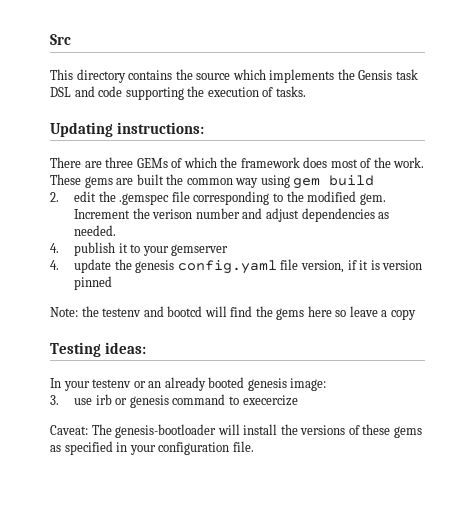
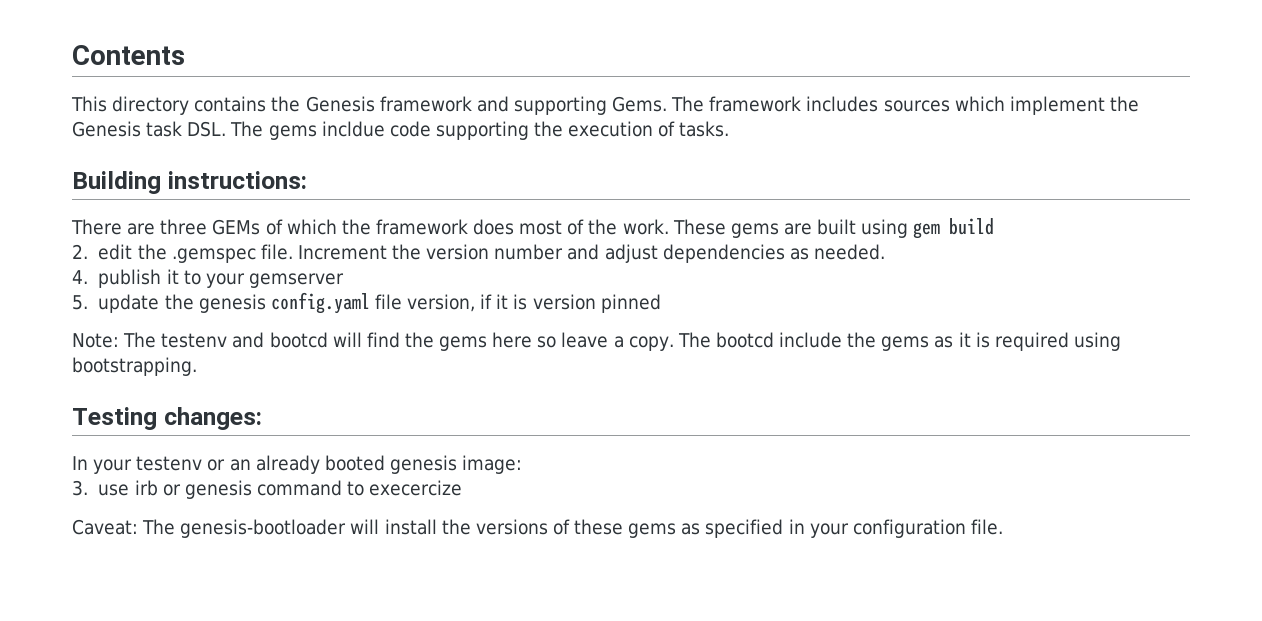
[50,34,71,45] Src -> [72,45,185,65] Contents
[196,69,418,83] [50,86,95,97] source which implements the Gensis task DSL and -> [305,96,1139,115] [72,121,385,140] Genesis framework and supporting Gems. The framework includes sources which implement the Genesis task DSL. The gems incldue
[50,122,113,137] Updating -> [72,171,161,194] Building
[166,174,259,188] the common way -> (857, 227) none
[171,191,386,205] file corresponding to the modified gem. -> [260,244,293,260] file.
[152,209,193,219] verison -> [426,244,490,260] version
[50,260,59,270] 4. -> [72,295,88,310] 5.
[81,306,99,317] the -> [123,332,157,348] The
[390,309,416,320] copy -> [628,332,1121,351] [72,357,197,376] copy. The bootcd include the gems as it is required using bootstrapping.
[104,342,146,354] ideas: -> [163,407,262,430] changes:

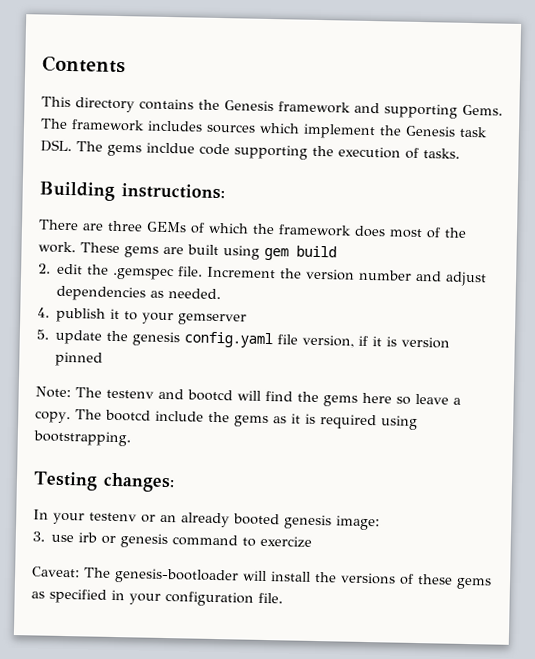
[369,480,463,496] execercize -> [260,535,313,548] exercize

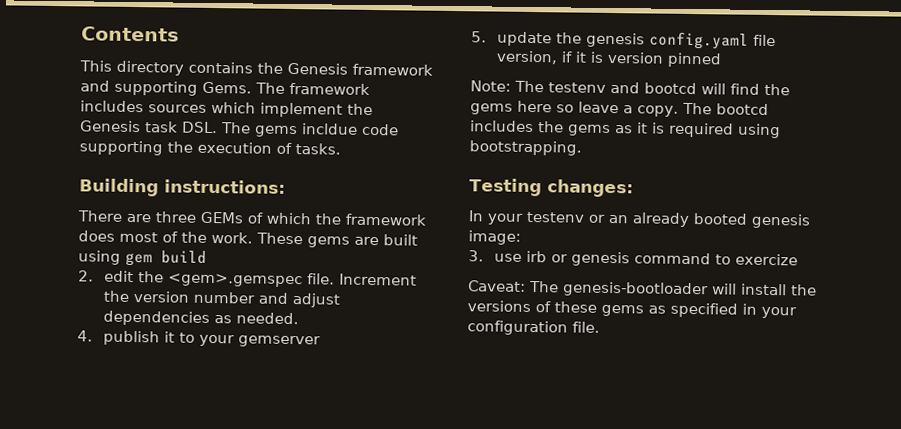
[112,266,175,281] .gemspec -> [168,273,304,288] <gem>.gemspec
[154,410,204,422] include -> [470,120,534,133] includes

# # # #

» AIM OF THE EXERCISE: Return all the records exactly, excluding images.

» EXERCISE RESPONSE:
[50,34,71,45] Src -> [72,45,185,65] Contents
[196,69,418,83] [50,86,95,97] source which implements the Gensis task DSL and -> [305,96,1139,115] [72,121,385,140] Genesis framework and supporting Gems. The framework includes sources which implement the Genesis task DSL. The gems incldue
[50,122,113,137] Updating -> [72,171,161,194] Building
[166,174,259,188] the common way -> (857, 227) none
[171,191,386,205] file corresponding to the modified gem. -> [260,244,293,260] file.
[152,209,193,219] verison -> [426,244,490,260] version
[50,260,59,270] 4. -> [72,295,88,310] 5.
[81,306,99,317] the -> [123,332,157,348] The
[390,309,416,320] copy -> [628,332,1121,351] [72,357,197,376] copy. The bootcd include the gems as it is required using bootstrapping.
[104,342,146,354] ideas: -> [163,407,262,430] changes:

[369,480,463,496] execercize -> [260,535,313,548] exercize

[112,266,175,281] .gemspec -> [168,273,304,288] <gem>.gemspec
[154,410,204,422] include -> [470,120,534,133] includes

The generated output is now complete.